You have a boss, and at the same time people report to you. In fact, at the company where you work, every employee reports to a single other person. 

Actually, that’s the way it works in just about every company, notwithstanding a popular perception that the trend toward flatter organizations equates to a weakening of corporate America’s traditional hierarchical power structure. That popular perception is nonsense, according to Jeffrey Pfeffer, a professor of organizational behavior at Stanford Graduate School of Business. 

Indeed, the hierarchical structure has barely changed in hundreds of years and shows no signs of doing so now, Pfeffer says in this article published by the school. That’s because it inevitably creates solid benefits, for both the organization and its individual members. 
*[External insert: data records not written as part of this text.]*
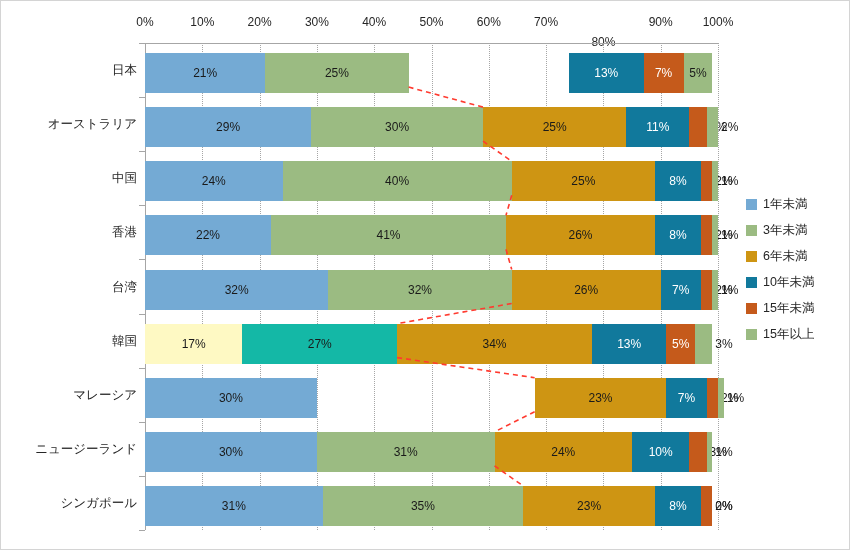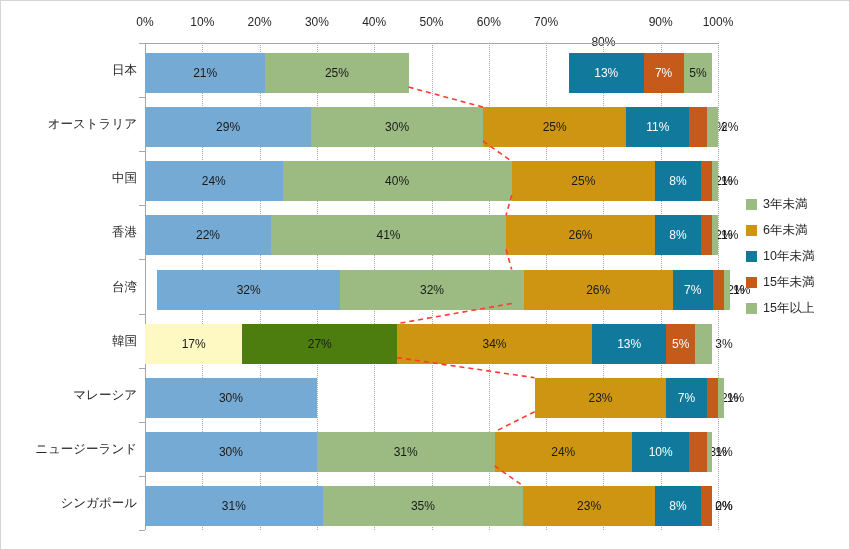--- a/index.html
+++ b/index.html
@@ -406,6 +406,10 @@
 
   <div id="legend">
       <div class="legend-item">
+        <span class="legend-swatch" style="background: rgb(116, 170, 212);"></span>
+        <span class="legend-text">1年未満</span>
+      </div>
+      <div class="legend-item">
         <span class="legend-swatch" style="background: rgb(155, 187, 130);"></span>
         <span class="legend-text">3年未満</span>
       </div>

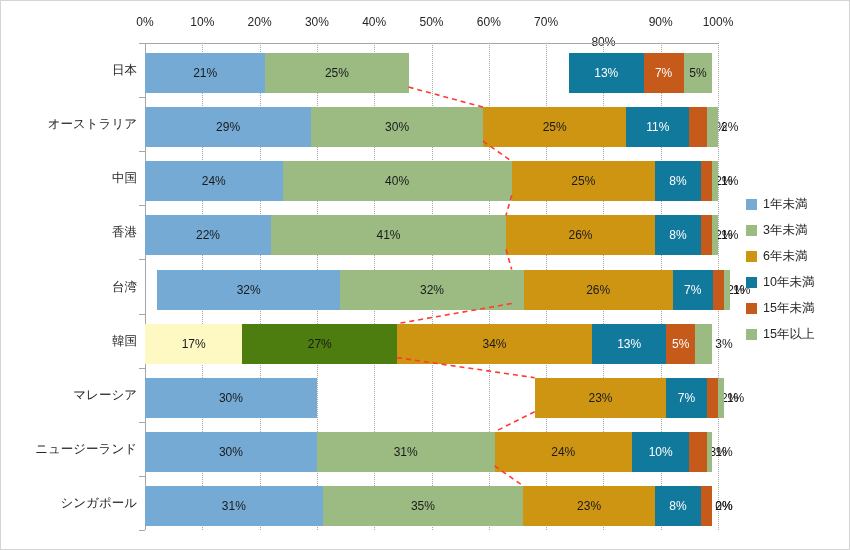--- a/index.html
+++ b/index.html
@@ -293,7 +293,7 @@
             <span class="seg-label outside">1%</span>
           </div>
         </div>
-        <div class="bar" style="top: 226.5px; left: 12px; width: 573px; text-align: right;">
+        <div class="bar" style="top: 226.5px; left: 0px; width: 573px; text-align: right;">
           <div class="seg" style="left: 0px; width: 183.36px; background: rgb(116, 170, 212);">
             <span class="seg-label dark">32%</span>
           </div>

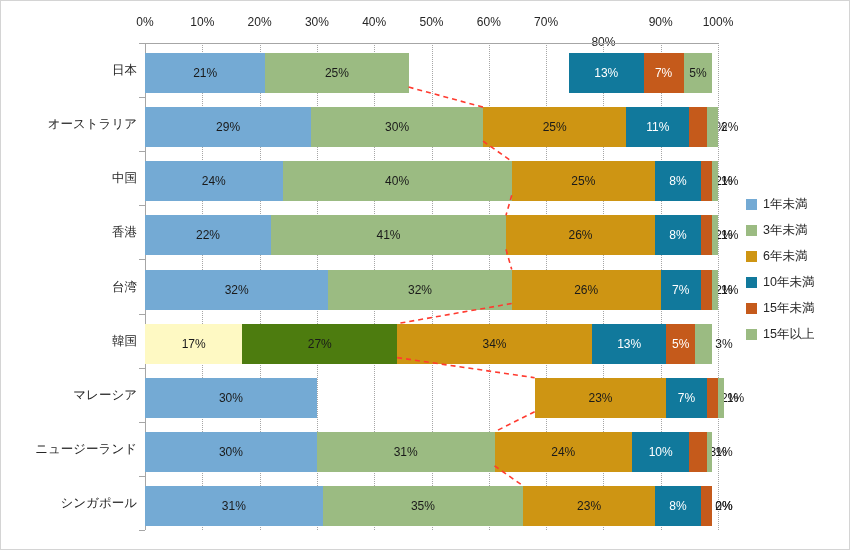--- a/index.html
+++ b/index.html
@@ -317,7 +317,7 @@
           <div class="seg" style="left: 0px; width: 97.41px; background: #fef9c3;">
             <span class="seg-label dark">17%</span>
           </div>
-          <div class="seg" style="left: 97.41px; width: 154.71px; background: #4d7c0f; text-align: center;">
+          <div class="seg" style="left: 97.41px; width: 154.71px; background: #14b8a6; text-align: center;">
             <span class="seg-label dark">27%</span>
           </div>
           <div class="seg" style="left: 252.12px; width: 194.82px; background: rgb(206, 149, 19);">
That’s not what many Millennials want to hear, of course. Millennials — the generation of current workers born from about 1980 to the mid-1990s — tend to have “this belief that we are all living in some postmodernist, egalitarian, merit-based paradise and that everything is different in companies now,” Pfeffer says in the article. “But in reality, it’s not.” In fact, even companies started by Millennials ultimately wind up with the typical organizational structure around leadership and power, the article notes. 

What’s the takeaway here for CFOs? For one, don’t fret much that your young hires will leave in frustration over what they see as an antiquated power structure. They’re likely to leave anyway, just as workers of earlier generations did when they were young. As FranklinCovey’s Haydn Shaw says in this Forbes article, “Instead of asking how to retain Millennials, we should ask: how do we get them engaged and productive so they make a big contribution for as long as they stay?” 

Even when they do leave, they’re not likely to land someplace where they’re not also subject to a strict hierarchy. That’s just a small part of the reason why, like the Baby Boomers and Gen-Xers before them, they will one day lose their taste for frenetic job hopping. 

Some workplace realities must be lived with. Young people may prefer to work as part of a team, and report as a team to another team rather than a single, fallible boss wielding a discomforting degree of influence on their lives. But it’s not going to happen.